Au palais de Saint Cloud, le 24 Juillet. 1810.

Napoléon, empereur des Français, roi d'Italie, protecteur de la confédération du Rhin, médiateur de la confédération suisse, &c. &c. &c.

Nous avons décrété et décrétons ce qui suit:

TITRE PREMIER.

Création d'un conseil de marine.

Art. 1. Il y aura près de notre ministre de la marine un conseil de marine, composé de quatre conseillers d'état.

Un auditeur ou maître des requêtes fera les fonctions de secrétaire-général,

2. Le conseil de marine se réunira toutes les fois que notre ministre de la marine le convoquera, et au moins une fois par semaine.

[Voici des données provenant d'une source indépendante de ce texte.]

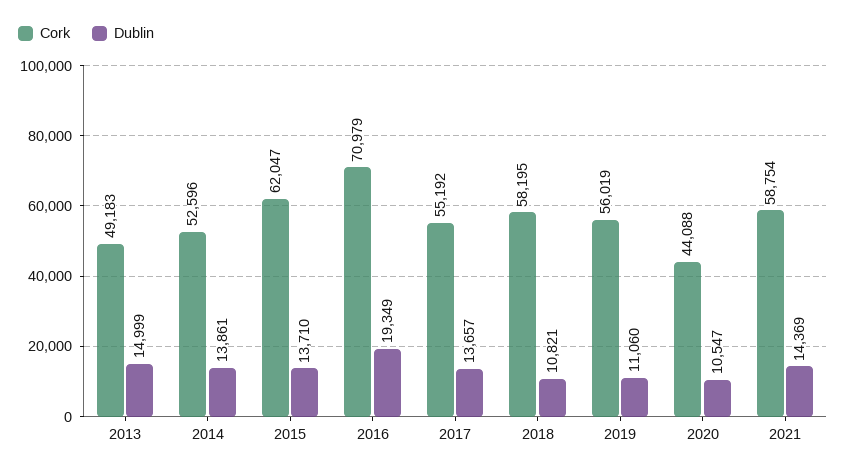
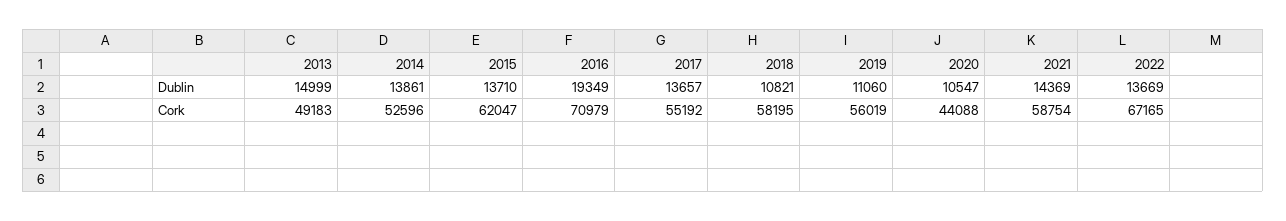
Dublin, 2022: none -> 13669
Cork, 2022: none -> 67165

3. Les procès-verbaux rédigés par le maître des requêtes ou auditeur secrétaire-général, seront transmis à notre ministre secrétaire d'état, pour nous être soumis.

TITRE DEUXIÈME.

Attributions du conseil.

4. On discutera à ce conseil tous les marchés et les affaires de comptabilité, marchés, approvisionuemens, et tout ce qui est relatif à la formation et à l'équipement de nos escadres.

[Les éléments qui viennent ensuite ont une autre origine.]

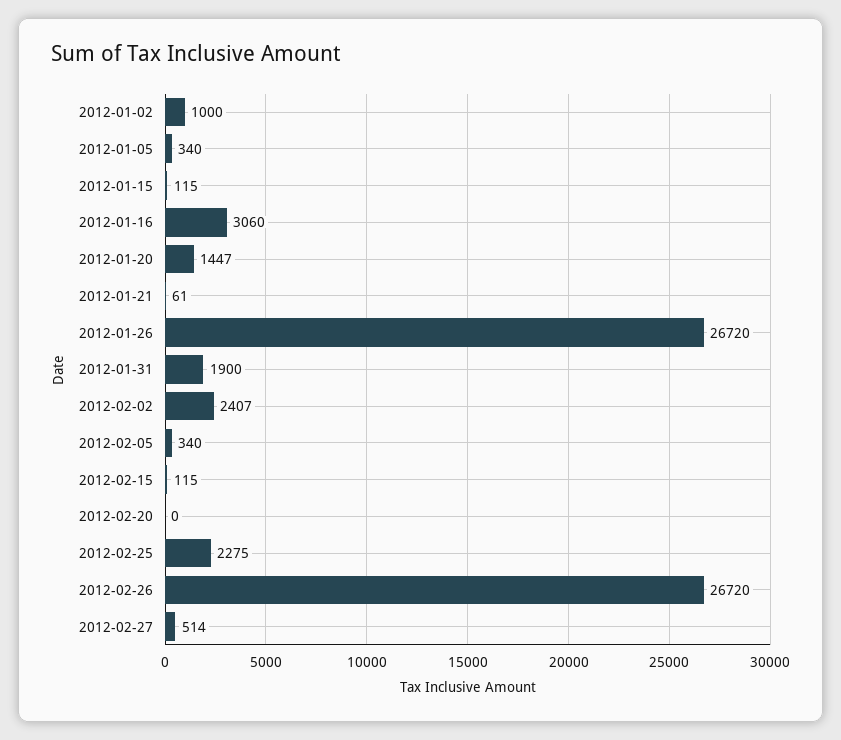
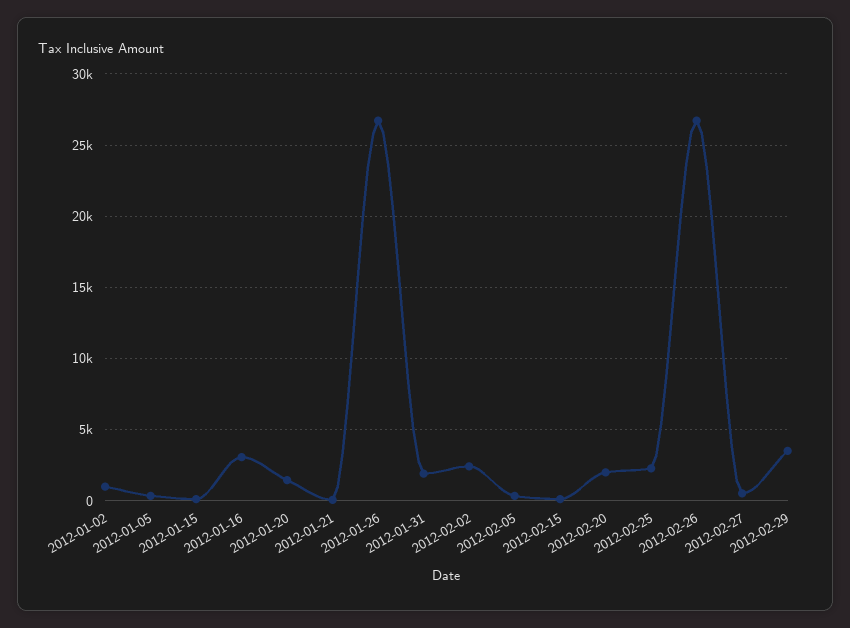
2012-02-20: 0 -> 2000
2012-02-29: none -> 3500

5. Le conseil n'a que voix consultative, et notre ministre de la marine, après l'avoir entendu, fera ce qu'il jugera le plus conforme au bien de notre service.

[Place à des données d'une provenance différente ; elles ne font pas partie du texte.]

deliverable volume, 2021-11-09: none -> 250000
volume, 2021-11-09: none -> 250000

6. Chaque objet mis en délibération sera discuté, et l'avis des membres sera consigné au procès-verbal; ils pourront même rédiger eux-mêmes leur opinion, et faire insérer la rédaction au procès-verbal.

Si un membre du conseil avait un avis à ouvrir sur une question de personnel, de matériel, de finance, ou autre objet qui intéressat le service de la marine, il pourra le faire insérer au procèsverbal, au commencement de la séance.

TITRE TROISIÈME.

Des attributions des membres du conseil.

8. Les conseillers d'état, membres du conseil, auront, eu outre, sous leur direction particulière: l'un,

L'organisation, les revues, la solde et la comptabilité de nos bataillons de marine et de tous les équipages de nos bâtimens; La situation et les mouvemens de l'inscription maritime ;

La solde de tous les entretenus et non entretenus de la marine;

La caisse des invalides, les prises, les prisonniers de guerre ; Le second aura les constructions et radoubs;

Les travaux hydrauliques et les bâtimens civils;

Les salaires des ouvriers, les marchés par entreprise générale,

et pour main d'œuvre;

La police de la navigation et de la pêche;

Les chiourmes;

Le troisième aura les marchés pour approvisionnement;

Le transport des munitions et marchandises;

Le martelage et l'exploitation des bois;

Les manufactures et forges impériales ;

La comptabilité des approvisionnemens, tant en matières qu'en deniers;

La quatrième aura les vivres, les hôpitaux; la comptabilité générale des fonds;

Chacun desdits conseillers d'état devra travailler, chaque jour, avec notre ministre de la marine, sur toutes les parties du service confiées à sa direction,

8. Notre ministre de la marine est chargé de l'exécution da présent décret.

Par l'empereur,

(Signé)

Le ministre secrétaire d'état.

NAPOLÉON.

(Signé) H. B. duc de BASSANO.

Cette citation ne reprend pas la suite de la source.